Pull every line with "story" from the data.

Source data
★ ★ ★ ★ ★

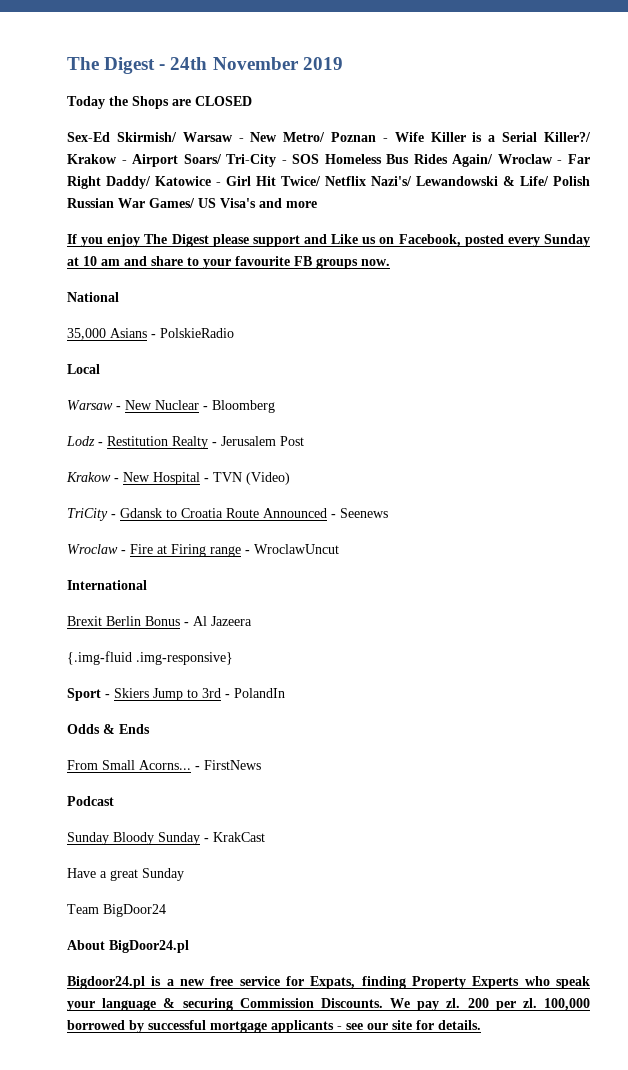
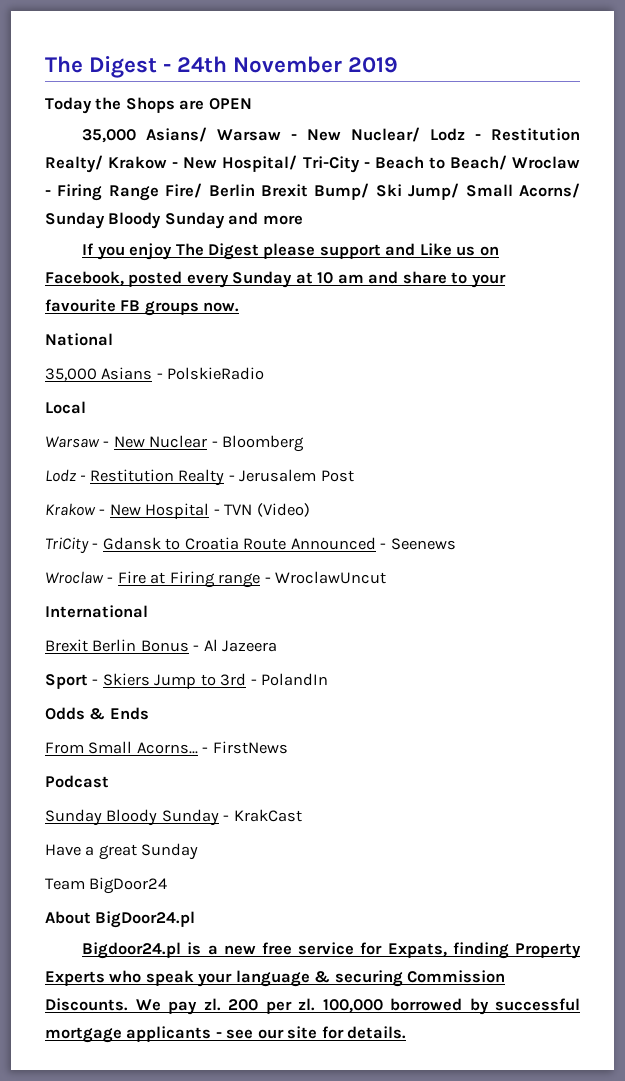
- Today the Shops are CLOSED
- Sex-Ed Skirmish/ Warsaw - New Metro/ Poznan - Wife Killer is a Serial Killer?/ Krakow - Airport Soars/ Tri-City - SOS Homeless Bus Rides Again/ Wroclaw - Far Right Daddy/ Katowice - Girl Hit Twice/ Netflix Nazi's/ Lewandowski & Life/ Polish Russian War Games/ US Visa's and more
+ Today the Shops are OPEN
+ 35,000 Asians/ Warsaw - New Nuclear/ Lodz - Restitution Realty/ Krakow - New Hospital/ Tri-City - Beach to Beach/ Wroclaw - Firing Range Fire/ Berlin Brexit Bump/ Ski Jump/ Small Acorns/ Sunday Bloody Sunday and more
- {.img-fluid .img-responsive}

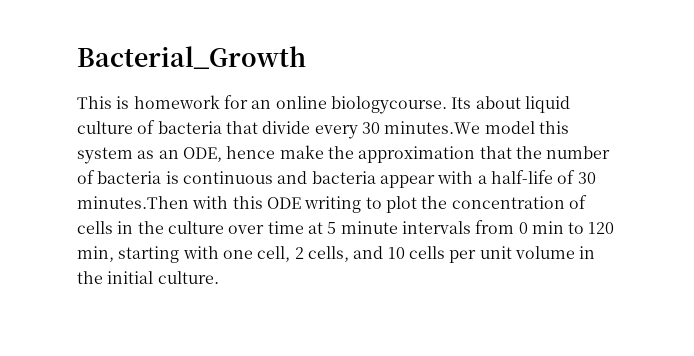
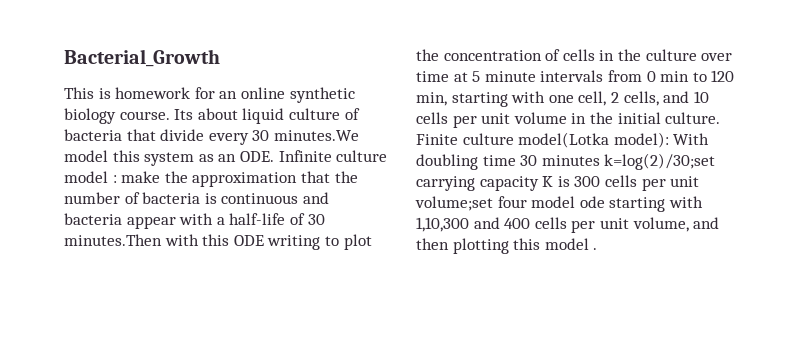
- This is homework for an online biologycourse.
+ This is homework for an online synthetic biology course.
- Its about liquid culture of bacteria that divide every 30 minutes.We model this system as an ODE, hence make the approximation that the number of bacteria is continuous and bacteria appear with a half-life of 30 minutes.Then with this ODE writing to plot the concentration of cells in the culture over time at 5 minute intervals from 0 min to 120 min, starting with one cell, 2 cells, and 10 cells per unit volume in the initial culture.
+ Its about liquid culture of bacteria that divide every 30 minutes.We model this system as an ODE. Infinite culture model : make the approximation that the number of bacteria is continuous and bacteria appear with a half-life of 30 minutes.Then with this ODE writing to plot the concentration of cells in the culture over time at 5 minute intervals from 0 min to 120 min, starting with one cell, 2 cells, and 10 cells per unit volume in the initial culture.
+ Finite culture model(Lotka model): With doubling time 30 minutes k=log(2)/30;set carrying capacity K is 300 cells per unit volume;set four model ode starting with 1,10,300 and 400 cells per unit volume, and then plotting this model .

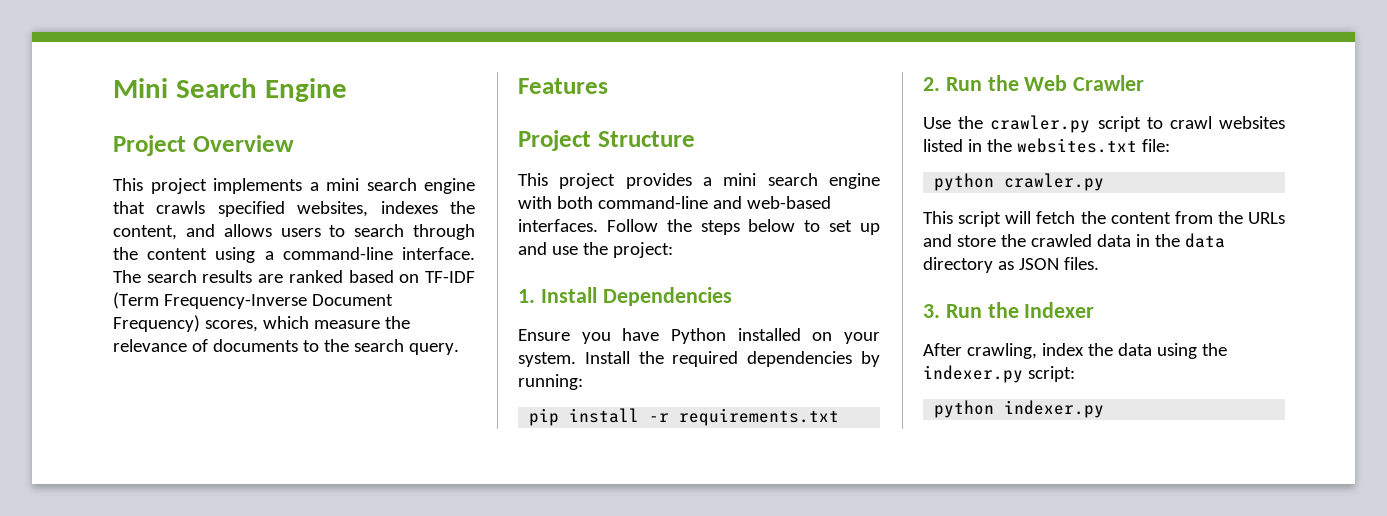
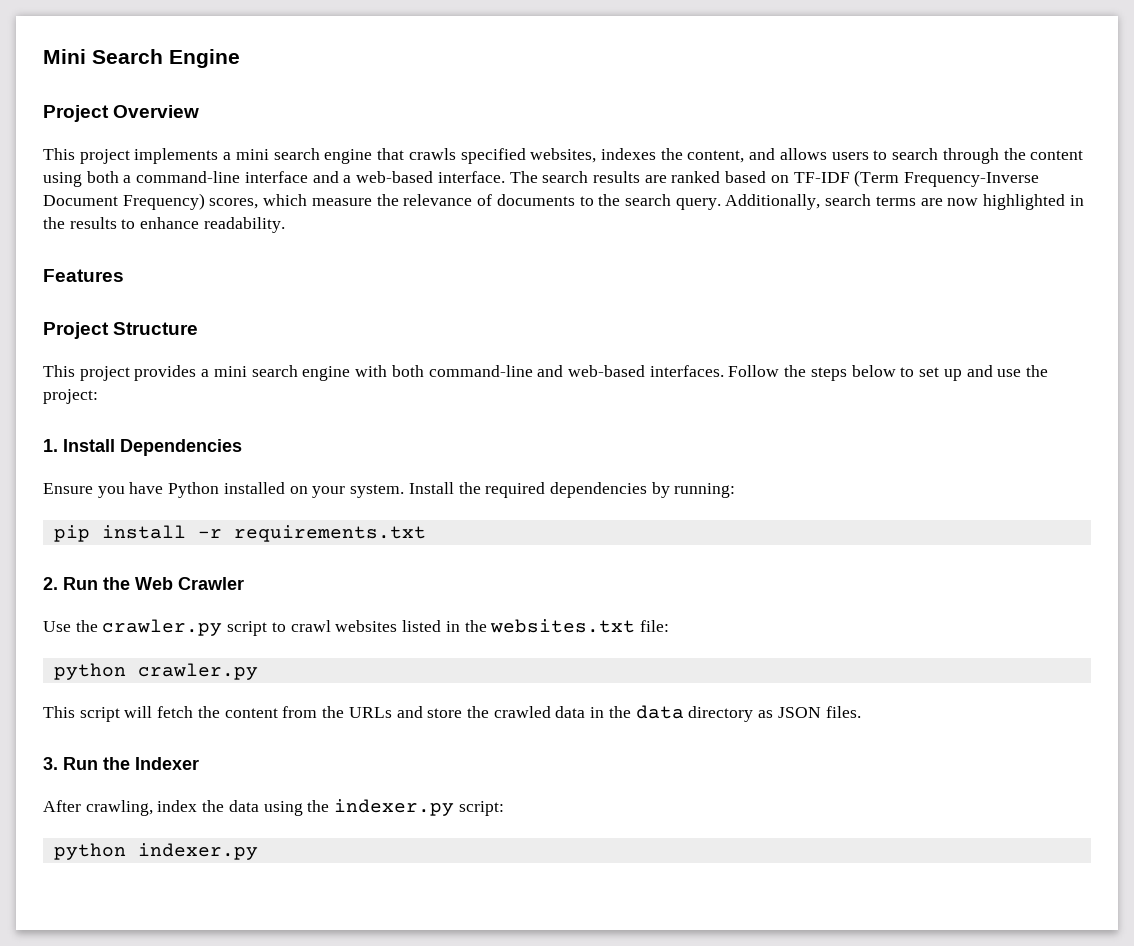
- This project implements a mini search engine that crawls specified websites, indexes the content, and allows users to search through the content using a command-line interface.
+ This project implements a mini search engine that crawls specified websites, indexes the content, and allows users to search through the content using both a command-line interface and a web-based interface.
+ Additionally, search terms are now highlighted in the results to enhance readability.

★ ★ ★ ★ ★

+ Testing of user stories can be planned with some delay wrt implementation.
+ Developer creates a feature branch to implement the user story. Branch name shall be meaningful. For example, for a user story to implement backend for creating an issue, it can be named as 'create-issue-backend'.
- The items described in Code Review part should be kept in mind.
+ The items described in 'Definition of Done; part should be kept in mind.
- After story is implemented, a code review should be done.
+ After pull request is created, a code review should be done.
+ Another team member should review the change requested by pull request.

★ ★ ★ ★ ★

WRITTEN ANSWER
+ Developer creates a feature branch to implement the user story. Branch name shall be meaningful. For example, for a user story to implement backend for creating an issue, it can be named as 'create-issue-backend'.
- After story is implemented, a code review should be done.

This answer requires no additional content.